Willy joined Ove Arup and Partners, Windhoek in 1970, eventually becoming a partner. In the then South West Africa, he provided site supervision of and contract administration for the strengthening of the Swakop River bridge, of the Omaruru River bridge and the construction of the bridge over the Khan River at Wilhelmstal.
In the mid-1980s Willy moved his family to Johannesburg, where he was the Projects Director at Systems Designs (Pty) Ltd - Telecommunications and Broadcasting Consultants and Project Managers in Johannesburg.
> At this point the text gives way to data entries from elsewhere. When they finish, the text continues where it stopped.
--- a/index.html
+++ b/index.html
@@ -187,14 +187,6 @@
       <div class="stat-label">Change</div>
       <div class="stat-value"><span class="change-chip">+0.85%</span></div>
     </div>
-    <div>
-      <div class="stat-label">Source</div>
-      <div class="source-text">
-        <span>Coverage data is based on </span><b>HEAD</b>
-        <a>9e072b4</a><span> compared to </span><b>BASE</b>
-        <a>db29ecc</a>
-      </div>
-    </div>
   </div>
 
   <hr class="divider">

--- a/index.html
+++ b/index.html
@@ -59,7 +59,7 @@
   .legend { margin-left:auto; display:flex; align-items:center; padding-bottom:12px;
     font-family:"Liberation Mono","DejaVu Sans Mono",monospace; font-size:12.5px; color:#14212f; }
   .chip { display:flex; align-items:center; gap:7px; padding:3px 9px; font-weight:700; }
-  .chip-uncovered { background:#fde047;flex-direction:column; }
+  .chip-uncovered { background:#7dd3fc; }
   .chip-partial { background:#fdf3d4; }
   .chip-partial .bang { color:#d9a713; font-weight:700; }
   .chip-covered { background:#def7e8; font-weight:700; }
Returning to Namibia in the late 1980s, Willy started his own business in Windhoek - Technology Systems & Management (TSM). Through the 1990s and 2000s TSM provided professional services to multiple government departments, inter-ministerial committees and on major national projects for Namibia. His engineering and project management projects were too many to list in detail, and included the provision of professional services relating to the new state archives, the new facilities for the Geological Survey and on the Möwe Bay Harbour Feasibility Project. In the mid-1990s, Willy provided project management services for Sumitomo Corporation of Tokyo, Japan for a new Standard “A” satellite earth station for Telecom Namibia. At about the same time and then again later from 2004 to 2006, he was the team leader for a Pre-Feasibility Study of Future Port Facilities in Namibia, involving technical, economic, financial, socio-economic, environmental and strategic issues for the Ministry of Works, Transport and Communication.
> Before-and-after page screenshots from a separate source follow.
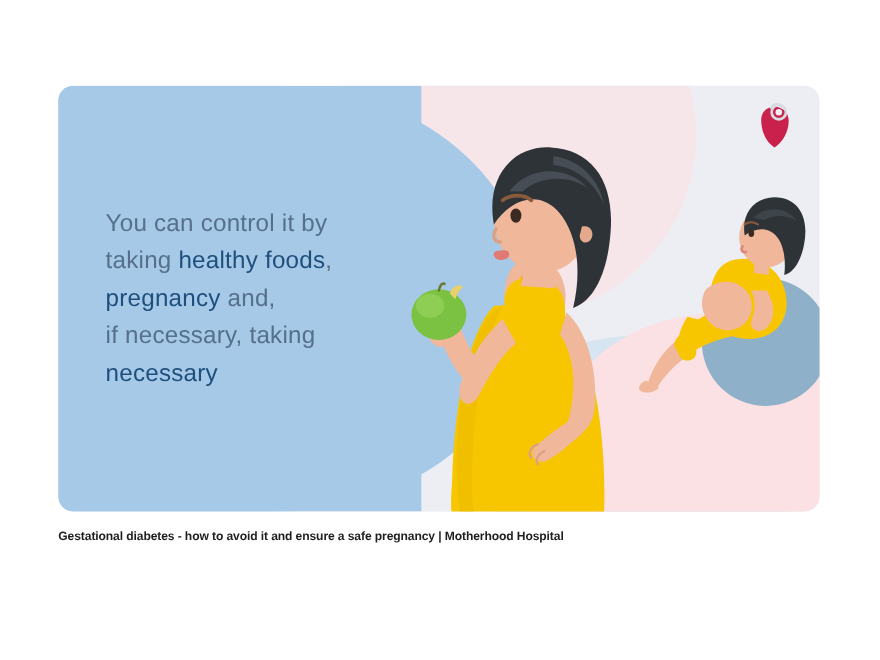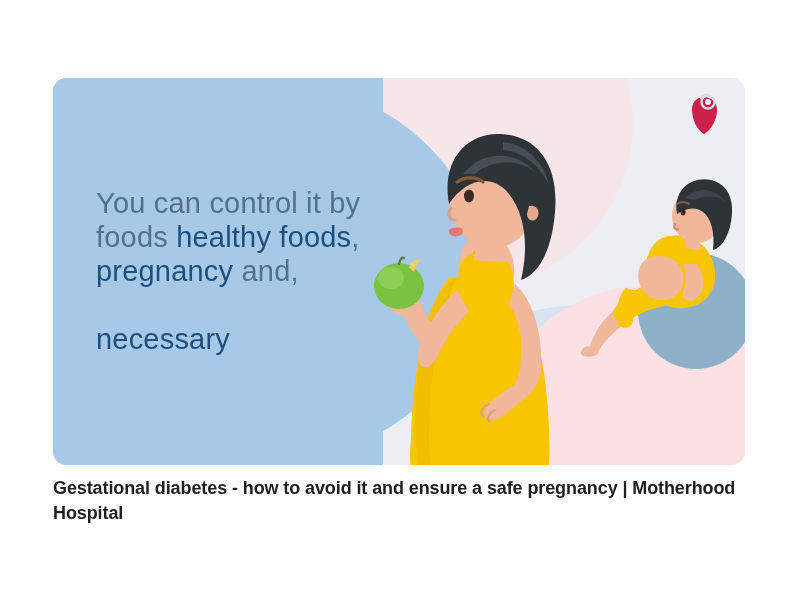--- a/index.html
+++ b/index.html
@@ -93,7 +93,7 @@
     left: 43px;
     top: 108px;
     width: 330px;
-    font-size: 29px;
+    font-size: 22px;
     line-height: 34px;
     color: #56708c;
     letter-spacing: 0.2px;

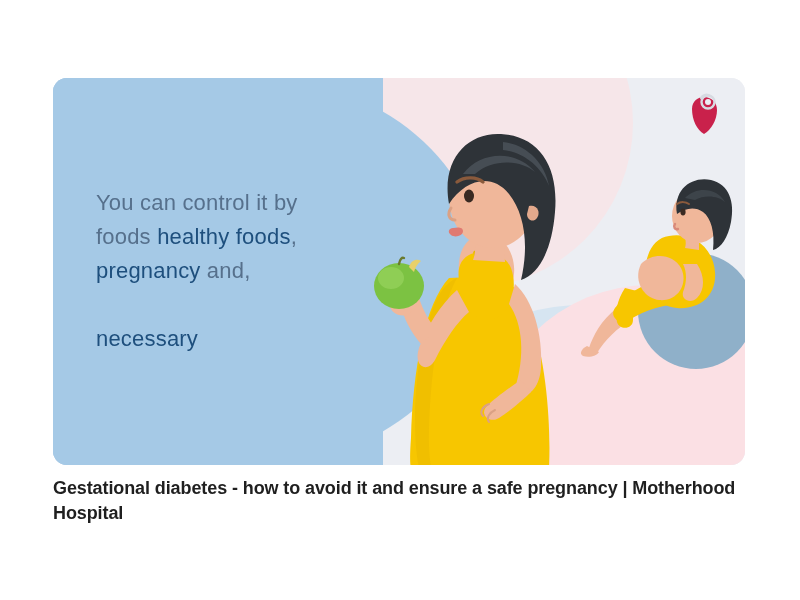--- a/index.html
+++ b/index.html
@@ -146,7 +146,7 @@
 
   <div id="headline">
     <span>You can control it by</span><br>
-    <span>foods </span><b>healthy foods</b><span>,</span><br>
+    <span>taking </span><b>healthy foods</b><span>,</span><br>
     <b>pregnancy</b><span> and,</span><br>
     <br>
     <b>necessary</b>

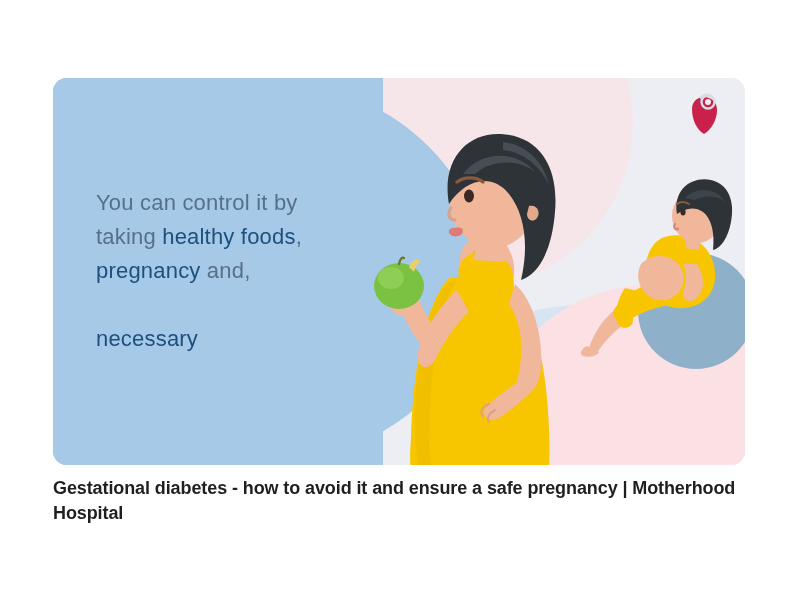--- a/index.html
+++ b/index.html
@@ -148,7 +148,7 @@
     <span>You can control it by</span><br>
     <span>taking </span><b>healthy foods</b><span>,</span><br>
     <b>pregnancy</b><span> and,</span><br>
-    <br>
+    <span>if necessary, taking</span><br>
     <b>necessary</b>
   </div>
 

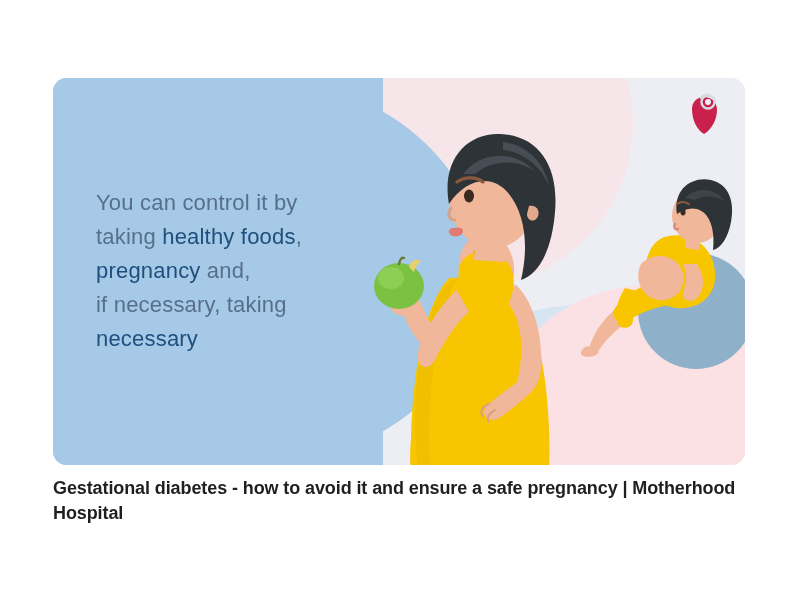--- a/index.html
+++ b/index.html
@@ -125,7 +125,7 @@
     left: 53px;
     top: 476px;
     width: 690px;
-    font-size: 18px;
+    font-size: 11px;
     font-weight: 700;
     line-height: 25px;
     color: #1f1f1f;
In Angola throughout the 1990s, Willy also provided turnkey planning, operating, maintenance and project management, including for the Norsk Hydor/Sonangol P&P offices in Luanda. In the 2000s, Willy provided EPC Project and Financial Management to the Ministry of Works for a national weather radar station, Systems and Project Management for a national computer-based project. He was the sole member of Dispute Adjudication Boards for the City of Windhoek in 2004 and the Project Manager of UAG’s new 5-star Hilton Hotel in Windhoek, the Trift Towers Residential Development and the User-Client’s Project Representative for the Megabuild Pupkewitz New Centre in Windhoek.
Willy passed away at the age of 81 years on 04 June 2024 at his home in Windhoek, Namibia, after a six-month-long illness. He is survived by his wife of 56 years, Nell, his son, Franz and daughter, Katja.